■ About this task ■
Exclude the pictures and retype the entries as written.

(Web document revisions)
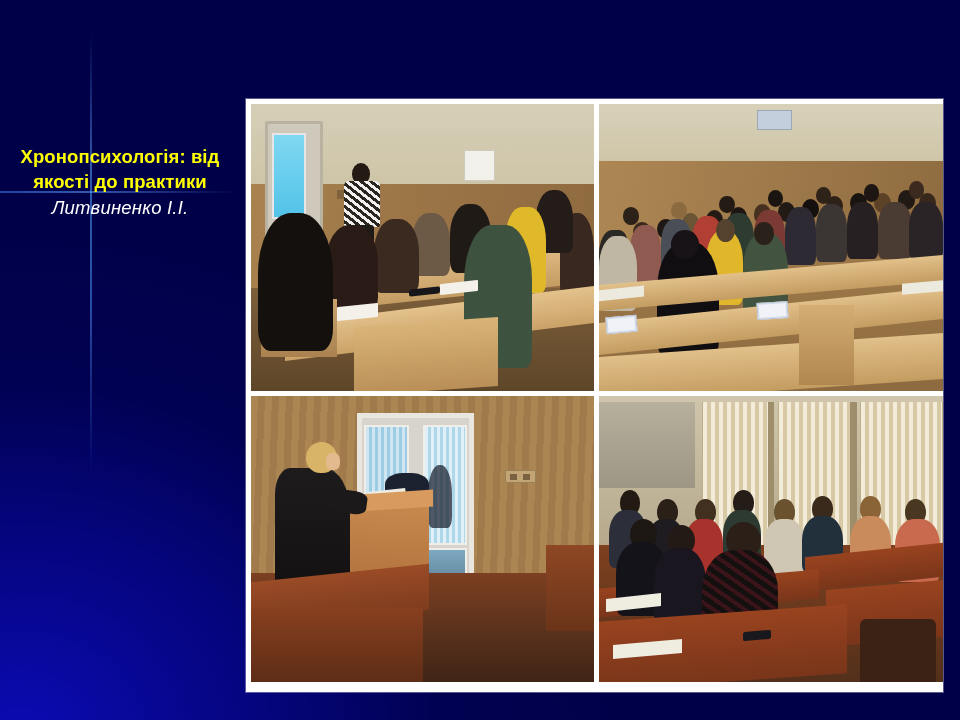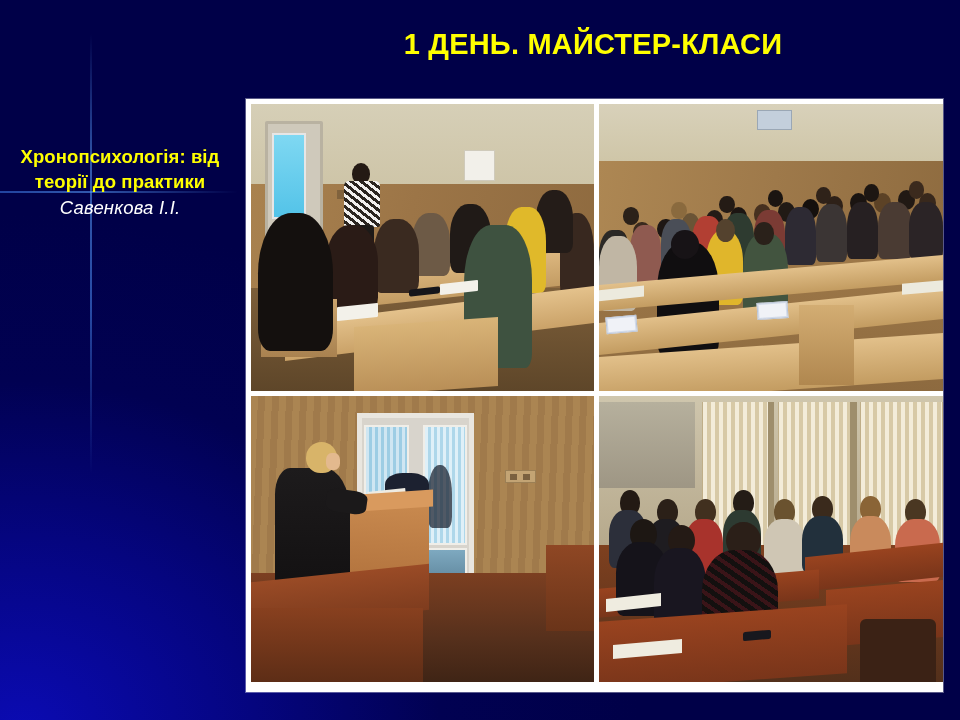"1 ДЕНЬ. МАЙСТЕР-КЛАСИ" div.slide-title { html: <div>1 ДЕНЬ. МАЙСТЕР-КЛАСИ</div> -> none }
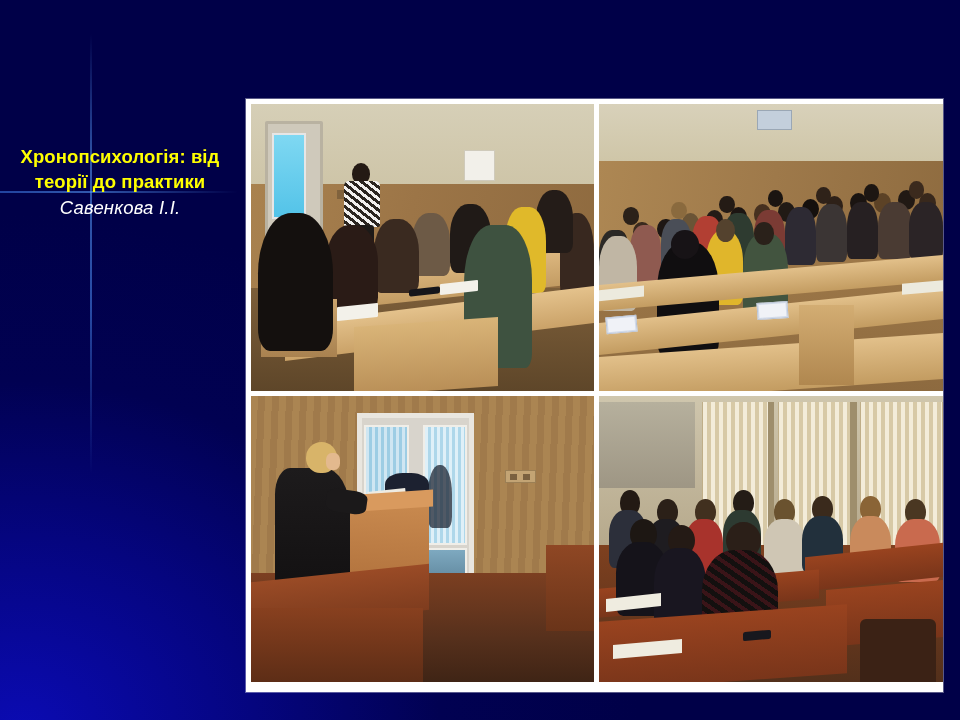"Хронопсихологія: від теорії до практики" div.topic-heading { text: теорії -> якості }
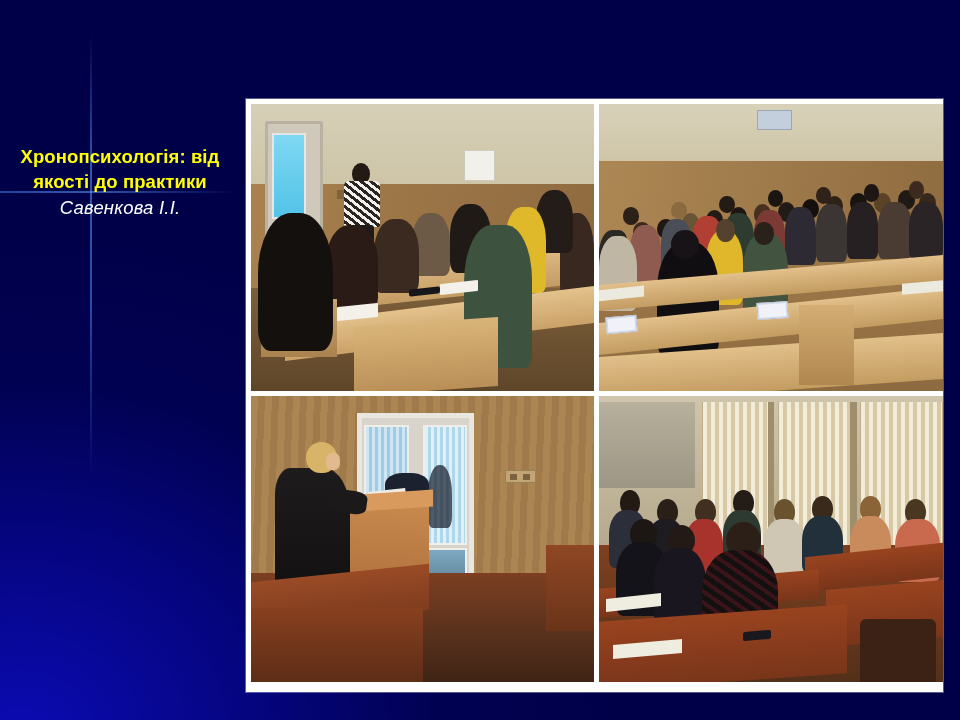"Савенкова І.І." div.topic-presenter { text: Савенкова -> Литвиненко }
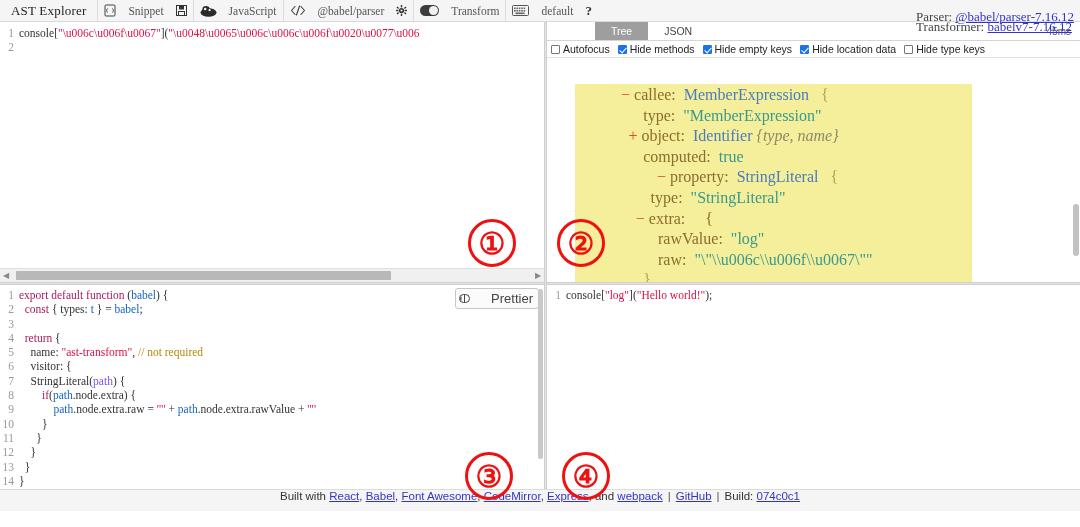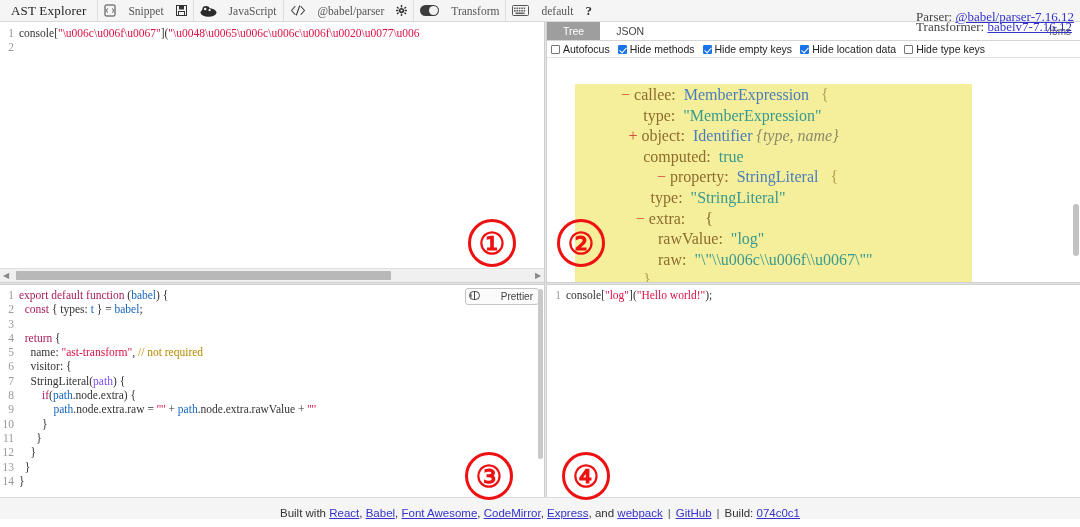"Tree" .ast-tab.active { margin-left: none -> 48px }
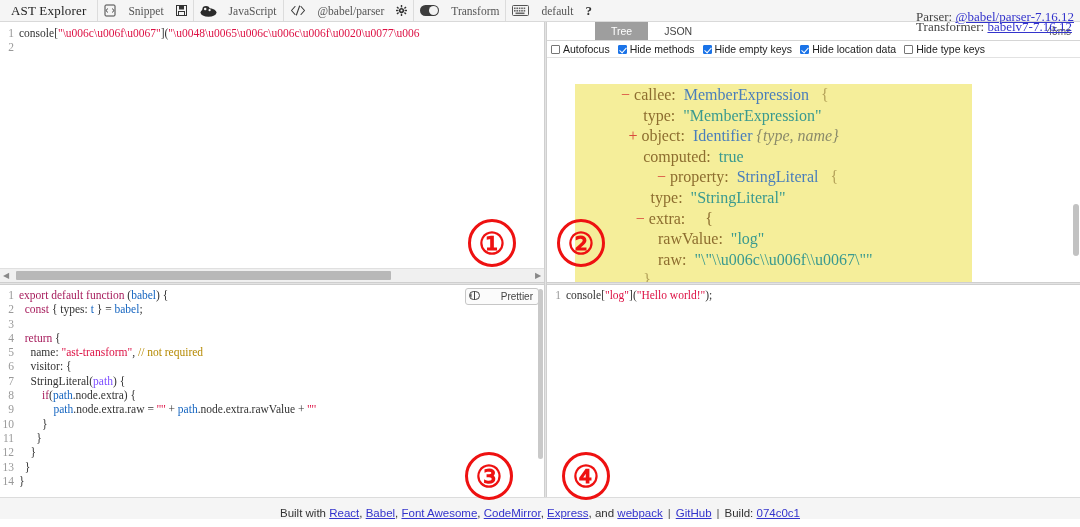"Prettier" .prettier-btn { font-size: 10px -> 13px }
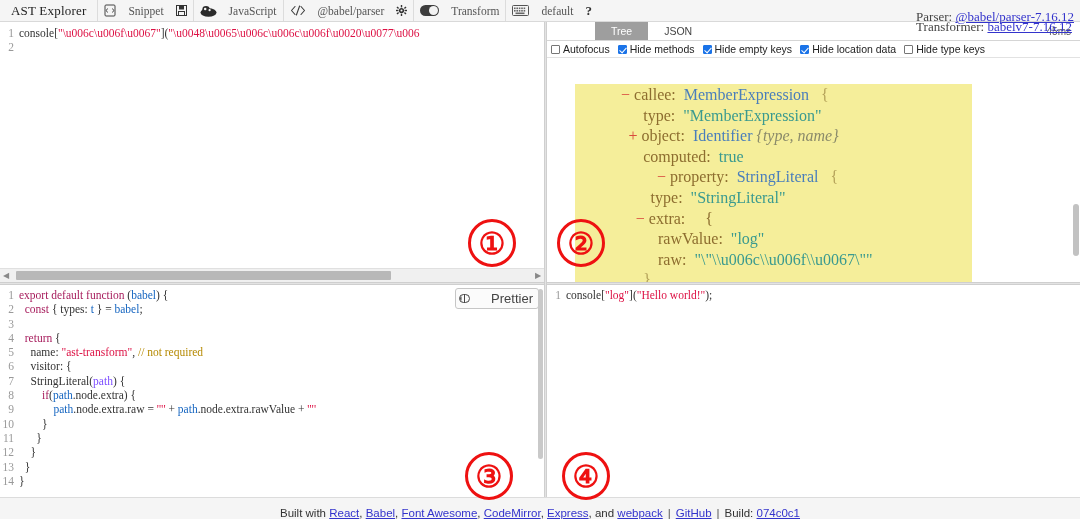"Built with" .footer { align-items: flex-end -> flex-start; bottom: 8px -> 16px }
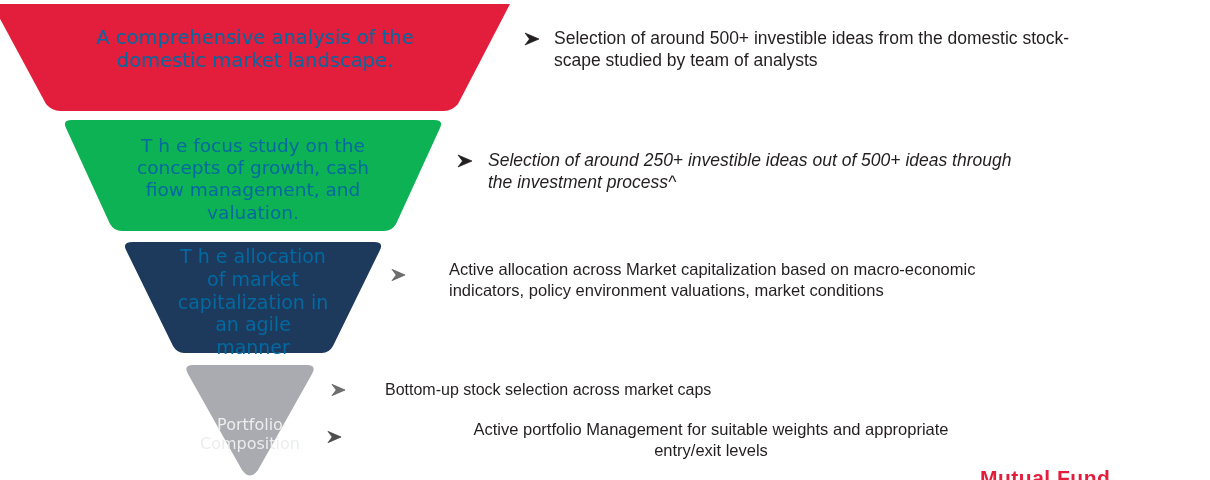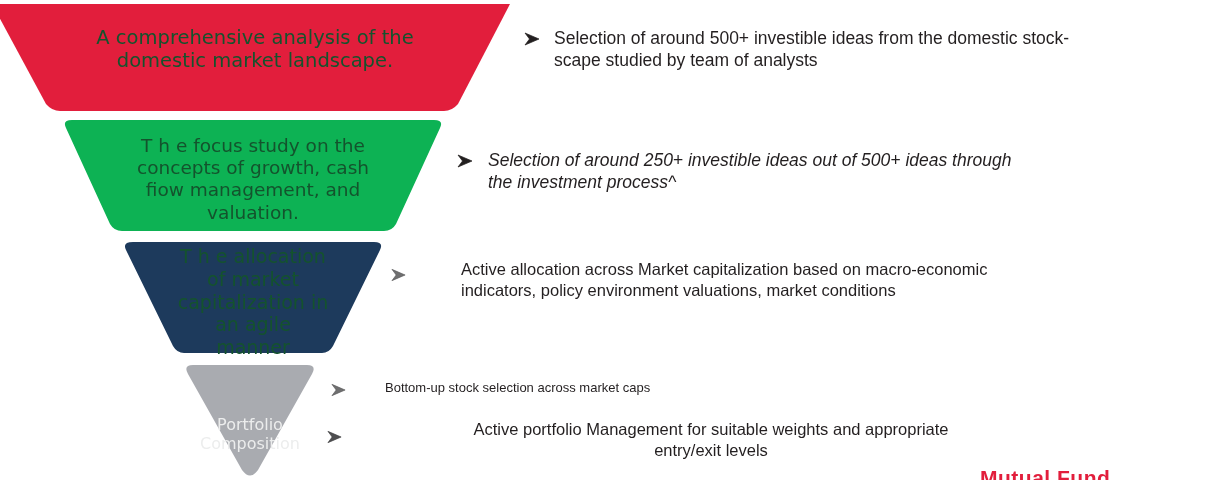"A comprehensive analysis of the" .funnel-label { color: #14532d -> #0369a1 }
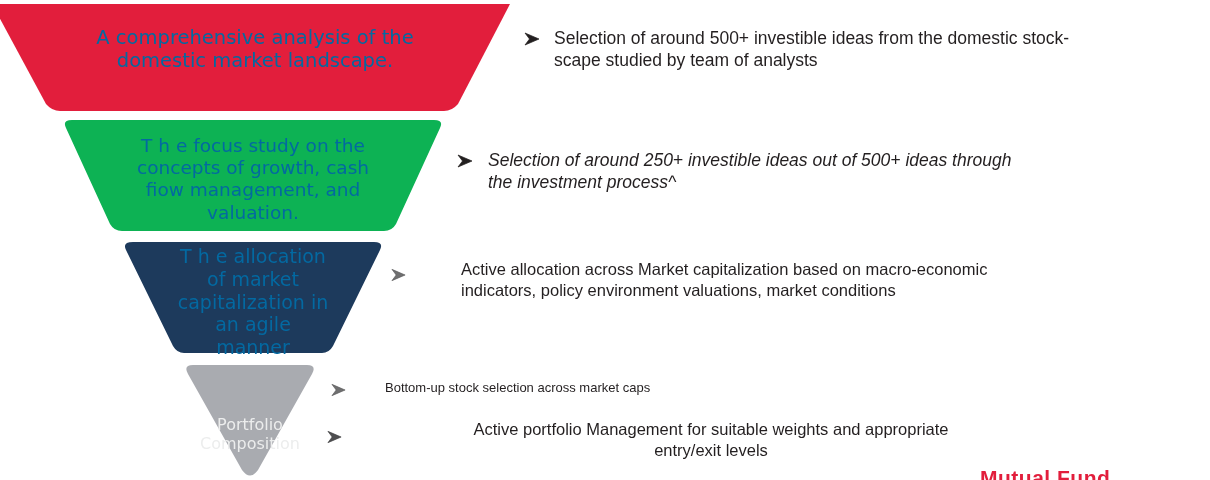"Active allocation across Market" #bullet-row-3 { gap: 12px -> none }
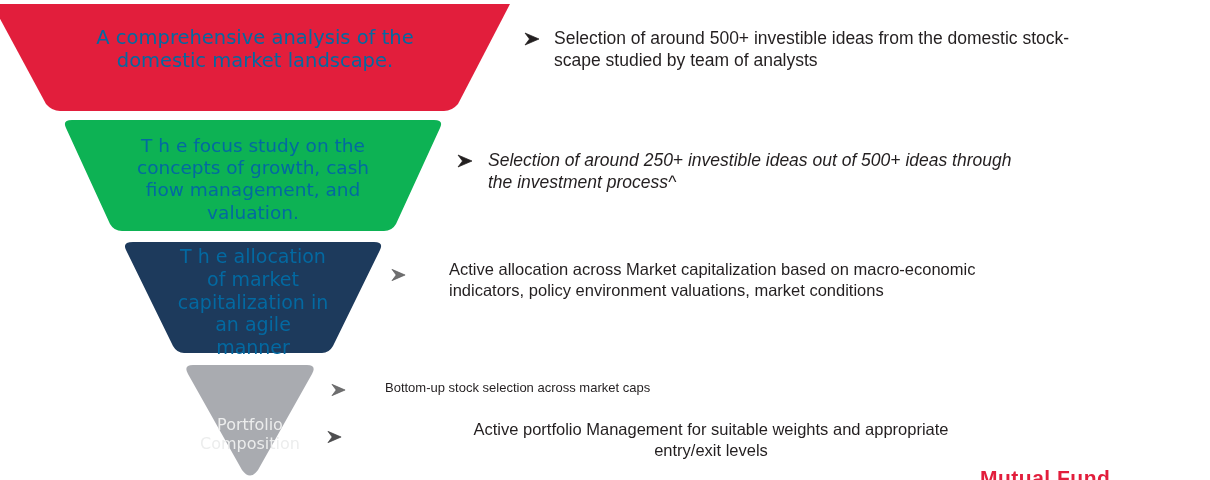"Bottom-up stock selection across market" #bullet-row-4 .bullet-text { font-size: 13px -> 16px }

■ Your solution ■
"1 ДЕНЬ. МАЙСТЕР-КЛАСИ" div.slide-title { html: <div>1 ДЕНЬ. МАЙСТЕР-КЛАСИ</div> -> none }
"Хронопсихологія: від теорії до практики" div.topic-heading { text: теорії -> якості }
"Савенкова І.І." div.topic-presenter { text: Савенкова -> Литвиненко }
"Tree" .ast-tab.active { margin-left: none -> 48px }
"Prettier" .prettier-btn { font-size: 10px -> 13px }
"Built with" .footer { align-items: flex-end -> flex-start; bottom: 8px -> 16px }
"A comprehensive analysis of the" .funnel-label { color: #14532d -> #0369a1 }
"Active allocation across Market" #bullet-row-3 { gap: 12px -> none }
"Bottom-up stock selection across market" #bullet-row-4 .bullet-text { font-size: 13px -> 16px }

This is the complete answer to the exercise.